By expecting people to give up a holiday weekend without any payback, you are setting your company up for huge morale issues, staff will come to disrespect you and your decisions and the company will become known for these unnecessary practices in the industry. It also means that employees will see that your company doesn’t respect their home family lives. What you do with your employees does get around the industry and can easily make it a challenge when it comes time to hire new qualified staff. Basically, word of mouth gets around quickly and people simply will not look at your company when looking for employment. Small things like these make a huge difference to your staff, especially to prospective employees and recruiters. These are also the types of actions that prevent your company from being placed on lists like Forbes top 100 places to work. Your company must respect the home and family lives of your employees. Forcing people to work company designated holiday weekends is like handing the employees a cookie and then unceremoniously yanking it back moments before they can grab it and quipping, “just kidding”. Don’t do this. Respect your employees more than this.

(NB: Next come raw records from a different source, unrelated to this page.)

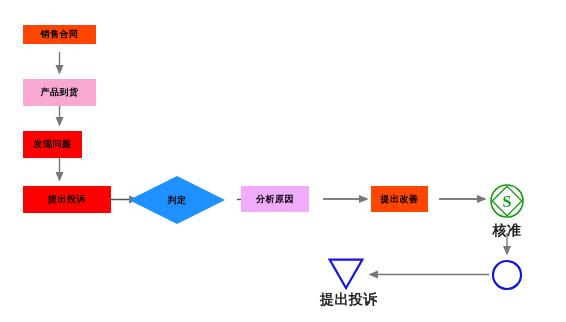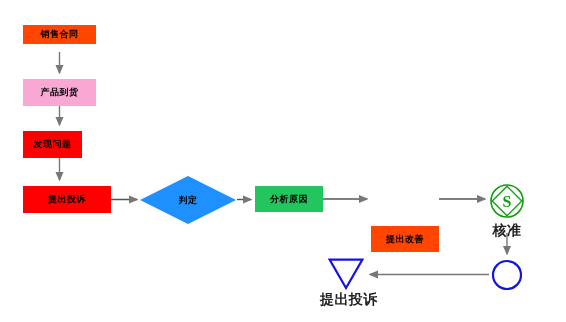--- a/index.html
+++ b/index.html
@@ -83,34 +83,34 @@
   </div>
 
   <div class="node proc" style="left:23px; top:131px; width:59px; height:27px; background:#ff0000;">
     <span>发现问题</span>
   </div>
 
   <div class="node proc" style="left:23px; top:186px; width:88px; height:27px; background:#ff0000;">
     <span>提出投诉</span>
   </div>
 
-  <div class="diamond-box" style="left:140px; top:176px; width:96px; height:48px;font-family:Liberation Serif, serif;">
+  <div class="diamond-box" style="left:129px; top:176px; width:96px; height:48px;font-family:Liberation Serif, serif;">
     <svg width="96" height="48" viewBox="0 0 96 48" xmlns="http://www.w3.org/2000/svg">
       <polygon points="48,0 96,24 48,48 0,24" fill="#1e90ff"></polygon>
     </svg>
     <div class="node proc" style="left:0; top:0; width:96px; height:48px;">
       <span>判定</span>
     </div>
   </div>
 
-  <div class="node proc" style="left:255px; top:186px; width:68px; height:26px; background:#22c55e;">
+  <div class="node proc" style="left:241px; top:186px; width:68px; height:26px; background:#f0abfc;">
     <span>分析原因</span>
   </div>
 
-  <div class="node proc" style="left:371px; top:186px; width:68px; height:26px; background:#ff4500;margin-top:40px;">
+  <div class="node proc" style="left:371px; top:186px; width:57px; height:26px; background:#ff4500;">
     <span>提出改善</span>
   </div>
 
   <div class="diamond-box" style="left:489px; top:183px; width:36px; height:36px;">
     <svg width="36" height="36" viewBox="0 0 36 36" xmlns="http://www.w3.org/2000/svg">
       <circle cx="18" cy="18" r="16" fill="none" stroke="#109c10" stroke-width="1.6"></circle>
       <polygon points="18,3.2 32.8,18 18,32.8 3.2,18" fill="none" stroke="#109c10" stroke-width="1.3"></polygon>
       <text x="18" y="23.5" font-family="'Liberation Serif', serif" font-size="16" font-weight="bold" fill="#109c10" text-anchor="middle">S</text>
     </svg>
   </div>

Don’t use the company to pay your personal bills

Being the CEO, CFO or any other C-level exec doesn’t entitle you to use the company as your own personal bank account. While there is nothing but your own personal moral compass stopping you (and adamant finance employees) from using the company in this way, eventually this information will leak out to the rest of the company. Some things just can’t be kept a secret, especially the longer your business runs and the more personnel changes that happen. So, unless you want your employees to know that you’re paying $6k a month for your house or $3k a month in car payments or $2k a month in child care costs, pay your home expenses from your own personal checking account. Don’t use the accounts payable people to pay your personal bills for you. Note, to those entrepreneurs who don’t understand computers, technology or the internet, yes, there are banks now that have automatic bill pay that you can set up online.